# Just Sharing Mom's schnauzer



## patk (Jun 13, 2013)

very cute. is she barky at all? that was one of the things i worried about when i first started looking for a non-shedding dog.


----------



## N2Mischief (Dec 3, 2012)

Ummmm, yes if she is allowed to look out the window and her bark is very loud and grating. But mom usually stays in a room on the back of the house and Miley can't see out so she stays quiet. Mom walks her probably 5 times a day about 30 minutes each time and takes her to the park to play with other dogs a lot which I think helps a lot!


----------



## patk (Jun 13, 2013)

good for your mom, too, to do all that walking. dogs save our lives in more ways than one.


----------



## Streetcar (Apr 13, 2014)

She's really a lovely girl, N2. So attentive and it's clear she knows she is well loved.

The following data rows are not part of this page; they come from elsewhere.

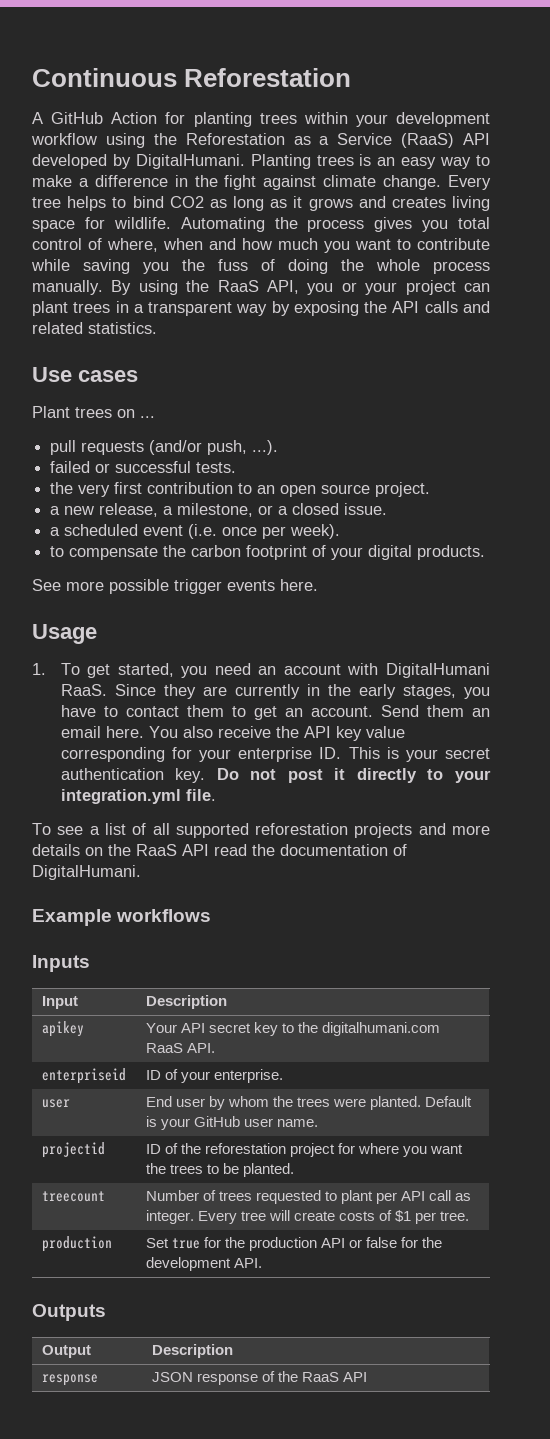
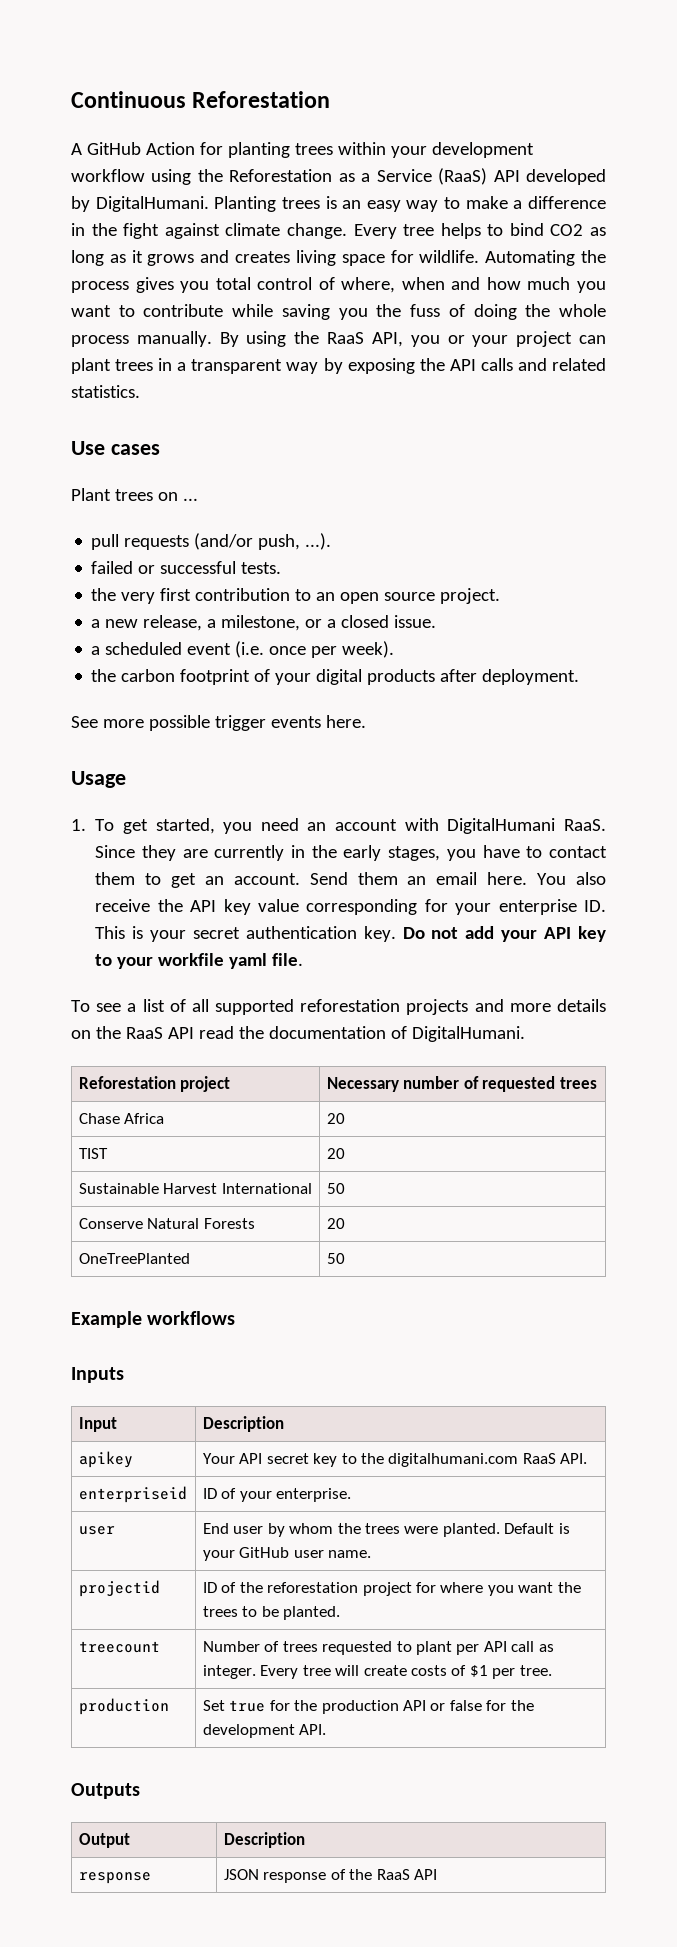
[50,546,159,560] to compensate -> (395, 649) none
[417,545,486,560] products. -> [367,669,580,685] products after deployment.
[287,768,492,783] [60,789,181,804] post it directly to your integration.yml -> [465,926,606,942] [95,953,268,969] add your API key to your workfile yaml
(141, 872) none -> [78,1076,231,1092] [326,1076,597,1092] [78,1113,165,1124] [326,1113,345,1124] [78,1148,108,1159] [326,1148,345,1159] [78,1183,312,1194] [326,1183,345,1194] [78,1218,255,1229] [326,1218,345,1229] [78,1253,190,1264] [326,1253,345,1264] // Reforestation project | Necessary number of requested trees // Chase Africa | 20 // TIST | 20 // Sustainable Harvest International | 50 // Conserve Natural Forests | 20 // OneTreePlanted | 50

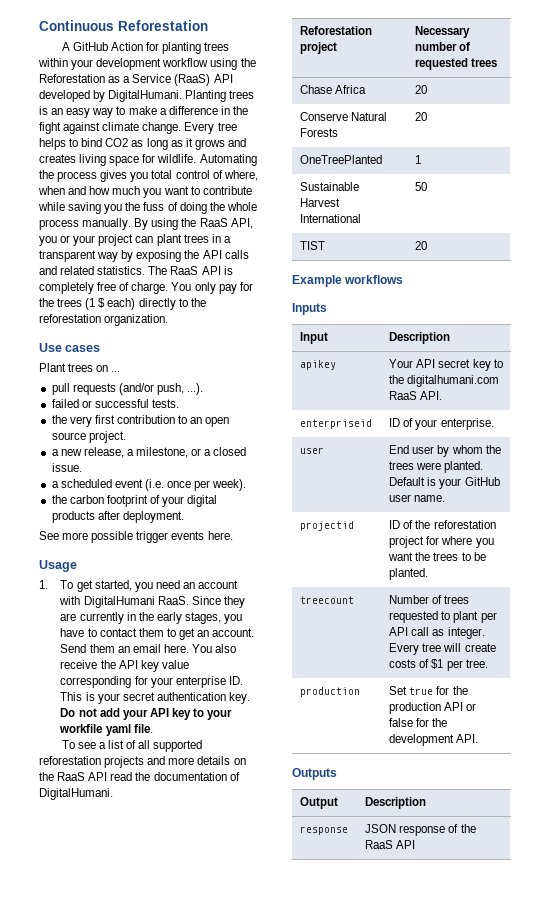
(140, 391) none -> [148,266,233,275] [39,282,253,294] [39,298,206,310] [39,314,169,326] The RaaS API is completely free of charge. You only pay for the trees (1 $ each) directly to the reforestation organization.
[78,1148,108,1159] [326,1148,345,1159] [78,1183,312,1194] [326,1183,345,1194] // TIST | 20 // Sustainable Harvest International | 50 -> (428, 89) none
[326,1253,345,1264] | 50 -> [415,155,422,164] [300,182,360,191] [300,198,341,207] [300,214,362,223] [415,182,428,191] [300,241,326,250] [415,241,428,250] | 1 // Sustainable Harvest International | 50 // TIST | 20

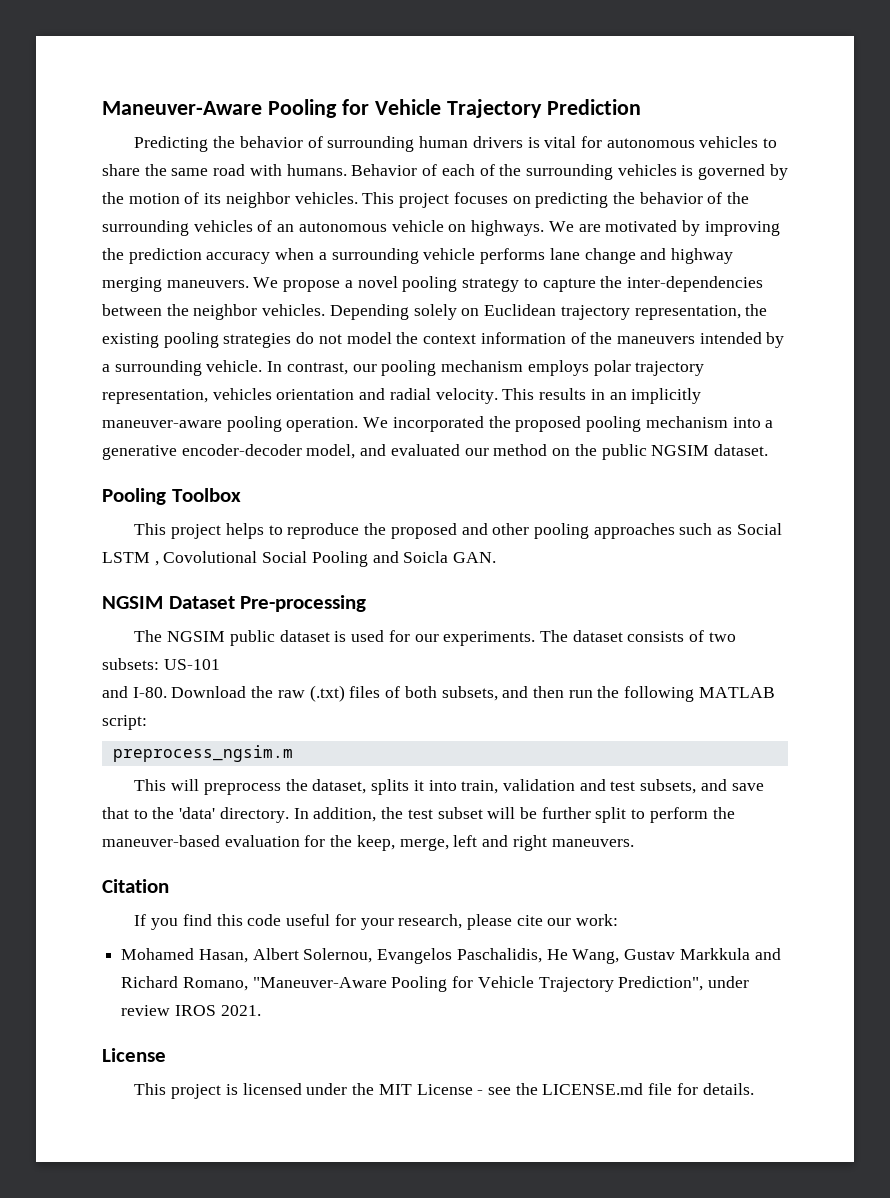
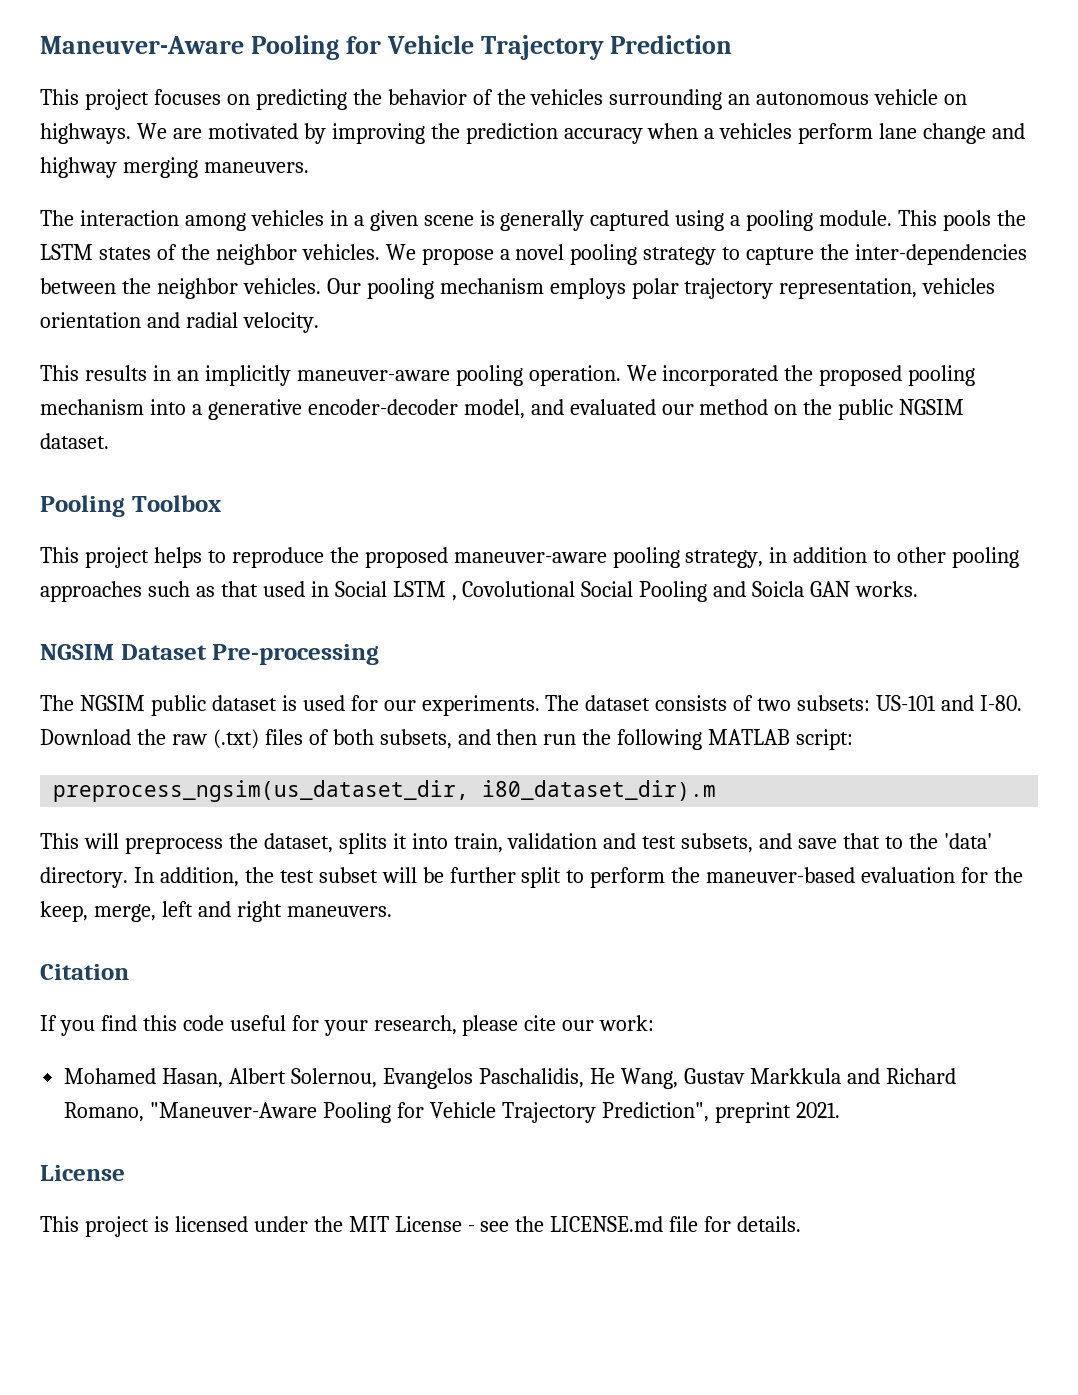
[134,136,778,152] [102,164,788,180] [102,192,358,208] Predicting the behavior of surrounding human drivers is vital for autonomous vehicles to share the same road with humans. Behavior of each of the surrounding vehicles is governed by the motion of its neighbor vehicles. -> (733, 44) none
[102,220,273,236] surrounding vehicles of -> [530,89,723,110] vehicles surrounding
[331,248,546,264] surrounding vehicle performs -> [719,123,874,144] vehicles perform
(249, 284) none -> [40,210,1026,231] [40,244,380,265] // The interaction among vehicles in a given scene is generally captured using a pooling module. This pools the LSTM states of the neighbor vehicles.
[329,304,768,320] [102,332,785,348] [102,360,377,376] Depending solely on Euclidean trajectory representation, the existing pooling strategies do not model the context information of the maneuvers intended by a surrounding vehicle. In contrast, our -> [326,278,361,294] Our
(498, 396) none -> (319, 322) //
[461,523,488,535] and -> [453,547,892,568] maneuver-aware pooling strategy, in addition to
(733, 531) none -> [220,581,329,597] that used in
[453,552,497,563] GAN. -> [810,581,919,597] GAN works.
(220, 664) // -> (937, 703) none
[112,745,293,762] preprocess_ngsim.m -> [53,780,717,802] preprocess_ngsim(us_dataset_dir, i80_dataset_dir).m
[708,976,750,988] [121,1005,216,1016] under review IROS -> [714,1102,791,1123] preprint

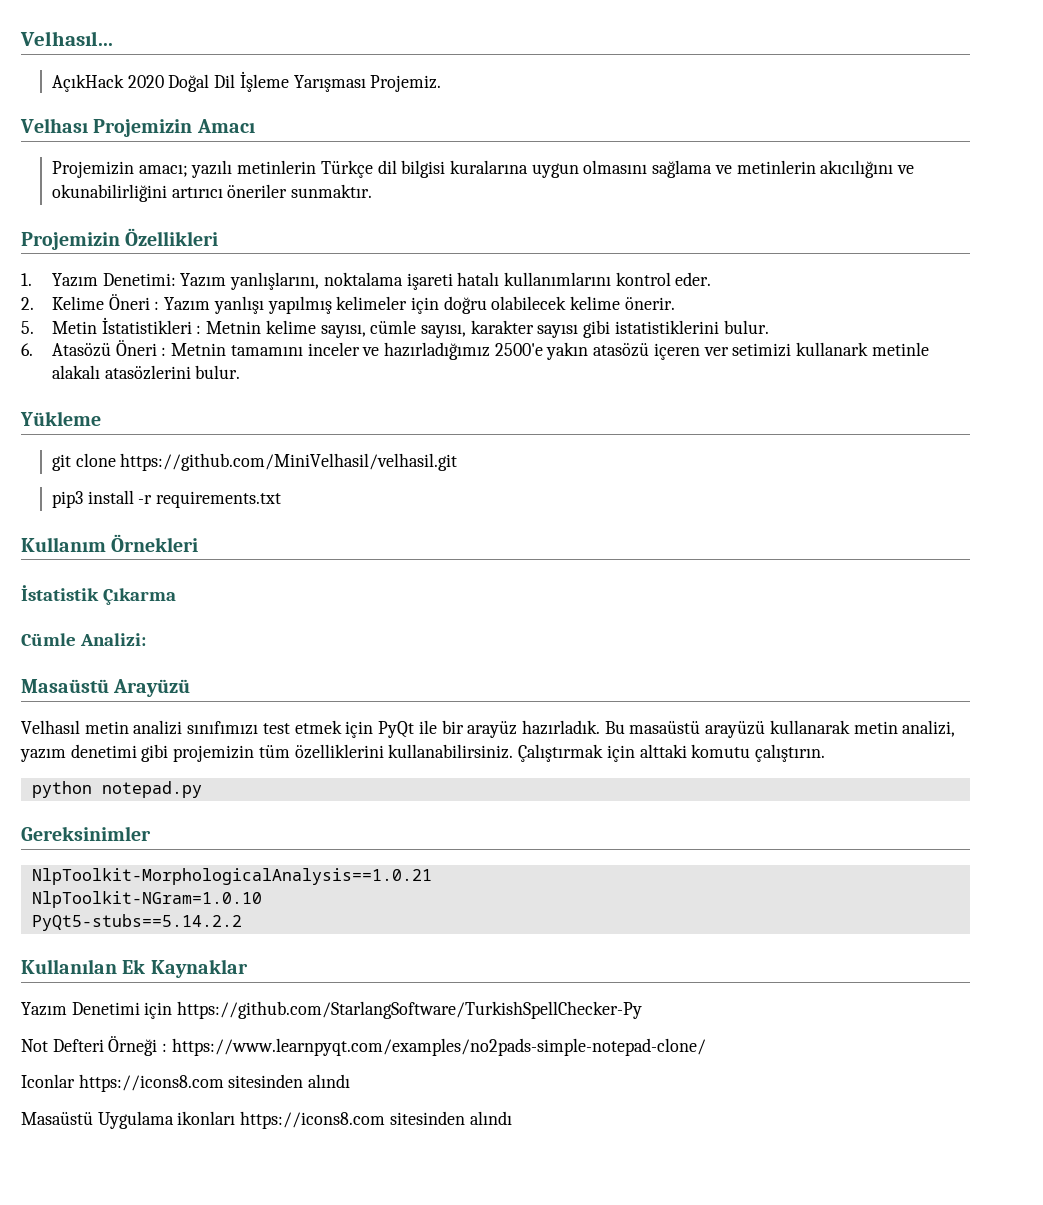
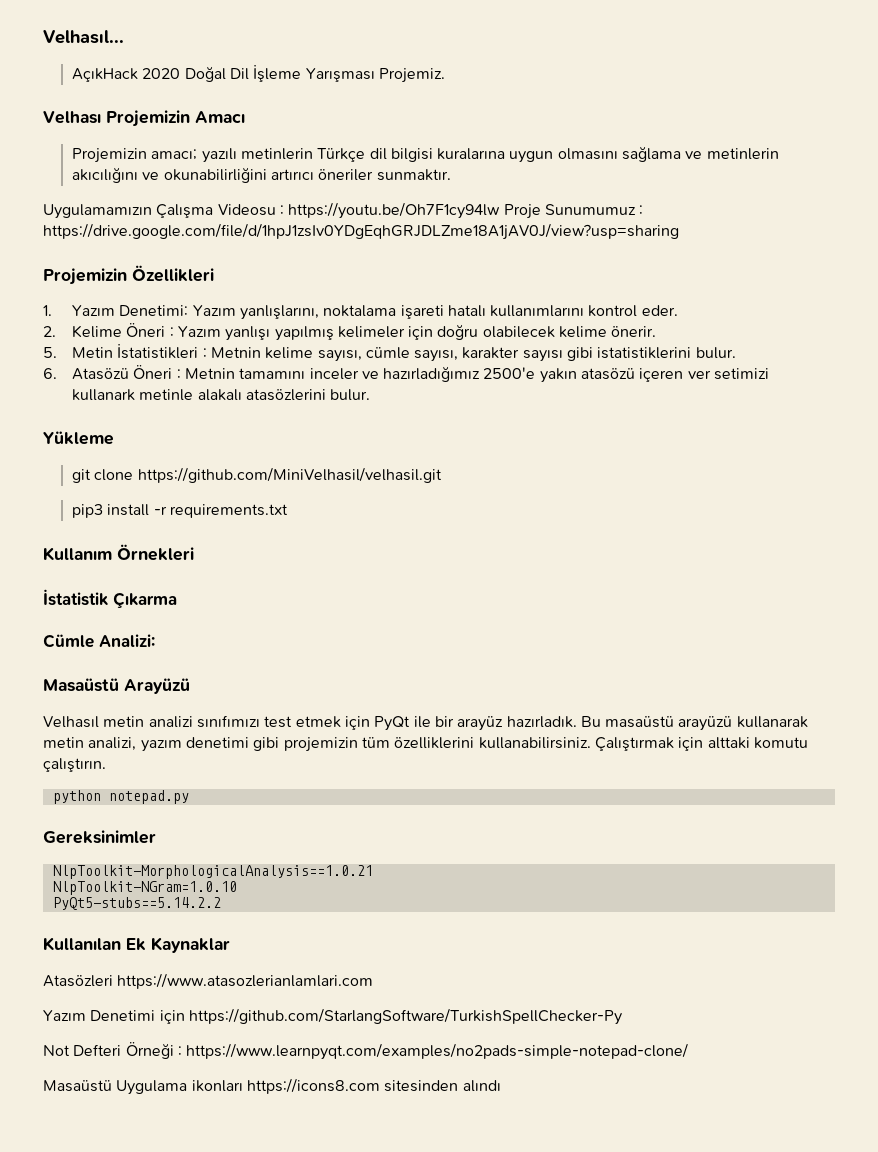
(373, 191) none -> [43,202,644,219] [43,223,679,240] // Uygulamamızın Çalışma Videosu : https://youtu.be/Oh7F1cy94lw Proje Sunumumuz : https://drive.google.com/file/d/1hpJ1zsIv0YDgEqhGRJDLZme18A1jAV0J/view?usp=sharing
(248, 968) none -> [43,973,374,989] // Atasözleri https://www.atasozlerianlamlari.com
[21,1074,351,1092] // Iconlar https://icons8.com sitesinden alındı -> (689, 1051) none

Beautiful steel gray coat, too. I'm used to paler grays-this one's extra fun.


----------



## Poodlebeguiled (May 27, 2013)

She is very nice looking and so well cared for. I've always like Schnauzers...knew and worked with a few...nice breed of dogs.


----------



## jazzipoodle (Mar 30, 2010)

Your moms schnauzer is very cute! Years ago took care of a schnauzer for a friend for a few days. She was so funny! We'd give her dog biscuits and she would hide them in the house. Anyway it's great that your mom and her dog are so bonded. Dogs bring a lot of joy.


----------